The Financial Reporting Council has stated that IASB's unsuccessful attempts with regard to its program of convergence with the FASB is a 'failure'. Addressing the participants at the Financial Reporting Outlook conference organized by Ernst& Young and held at Westminister, Stephen Haddrill of FRC clarified that even after putting efforts consistently for ten years, one specific set of accounting principles/standards have not been achieved.

For almost ten years now, the International Accounting Standards Board has been upholding a specialized arrangement with the Financial Accounting Standards Board hoping that as the regulatory body of the biggest capital market, FASB will be streamlining its principles/standards as well as co-ordinate with it to help listed entities and MNCs apply IFRSs finally.

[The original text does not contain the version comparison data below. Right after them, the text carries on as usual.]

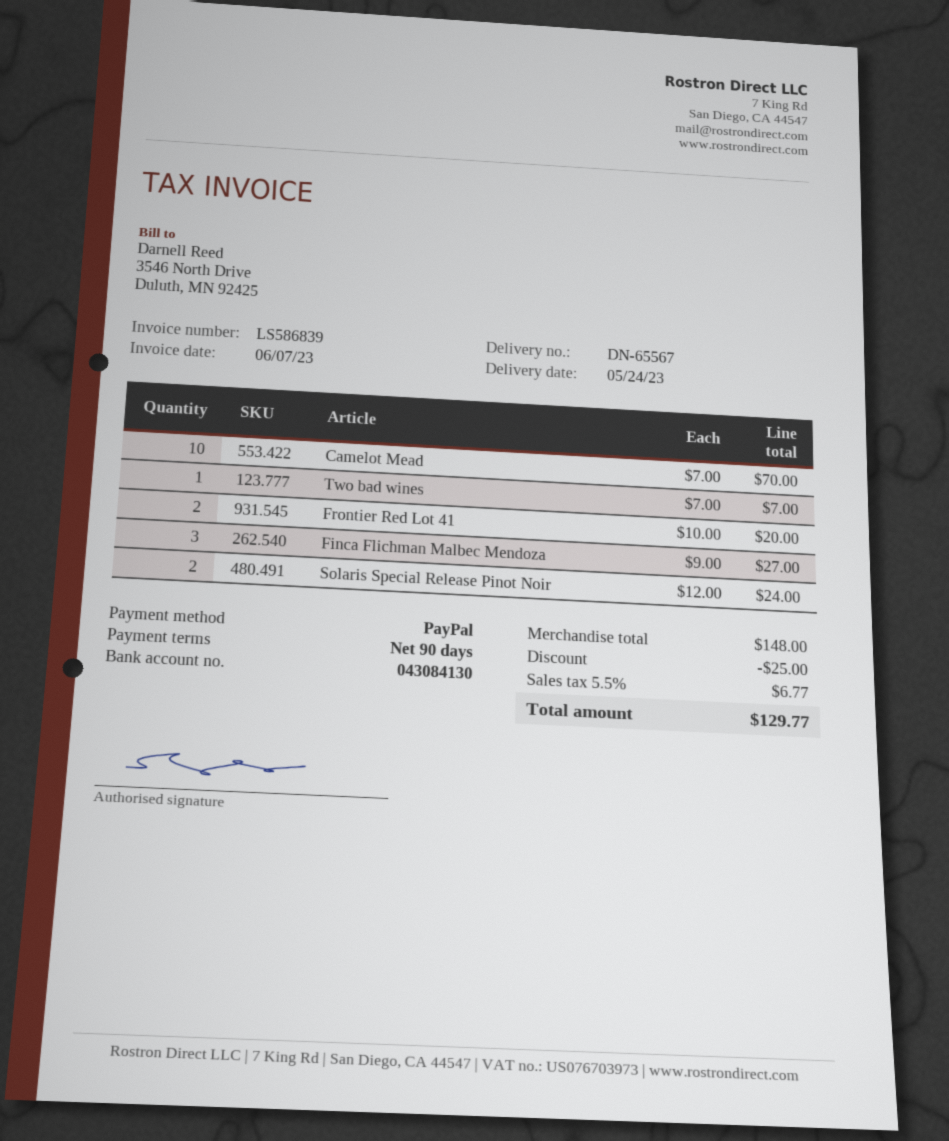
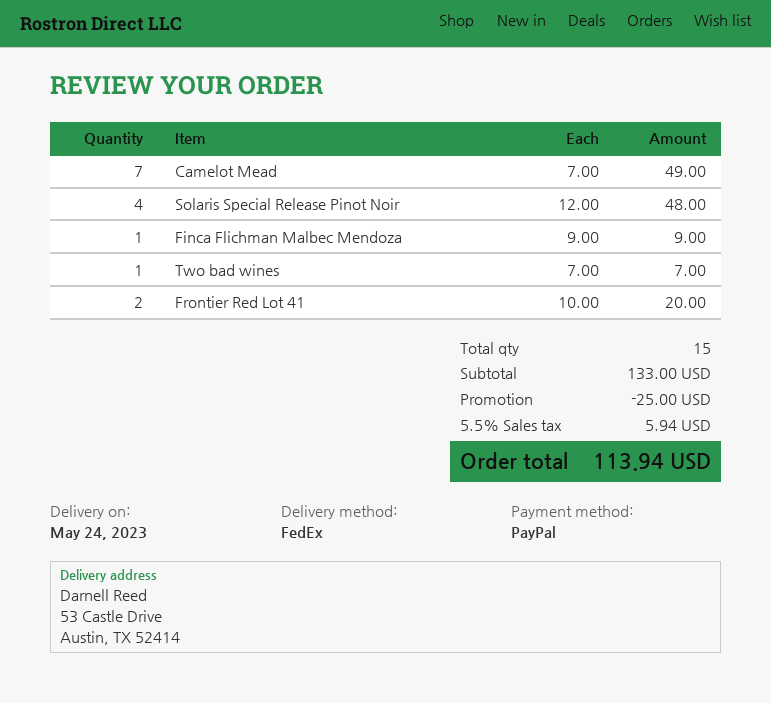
Camelot Mead: 10 x 7.00 = 70.00 -> 7 x 7.00 = 49.00
Finca Flichman Malbec Mendoza: 3 x 9.00 = 27.00 -> 1 x 9.00 = 9.00
Solaris Special Release Pinot Noir: 2 x 12.00 = 24.00 -> 4 x 12.00 = 48.00
subtotal: 148.00 -> 133.00
tax: 5.5% = 6.77 -> 5.5% = 5.94
total: 129.77 -> 113.94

Even though the United States managed to jump through some of the significant hoops, like permitting listed entities to adopt IFRS, complete convergence is yet to be achieved. It must be noted that complete convergence will focus on enhancing both United States Generally Accepted Accounting Principles and International Financial Reporting Standards with an intention to eliminate any differences that exist between the two accounting standards.

Haddrill also reinstated that FRC does not want to engage United States irrespective of the fact that it is the biggest capital market. He shared that less influence of U.S. would in fact be a good idea. On the other hand, even Ruth Picker, Ernst& Young's Global Leader for IFRS services mentioned that many entities in Europe are tired and irritated of the convergence related program, especially now that the United States is distancing itself. She also pointed out that a number of entities from across the world are also of the opinion that it is better that the convergence program is over. Globally, organizations are in favor of working together with the Financial Accounting Standards Board rather than rely on a arrangement done on a bilateral basis.

The FRC is United Kingdom's independent regulatory body that is holds a number of responsibility in terms of promoting premium quality reporting and corporate governance for fostering investment. The body is also responsible for setting standards for actuarial practice and corporate governance.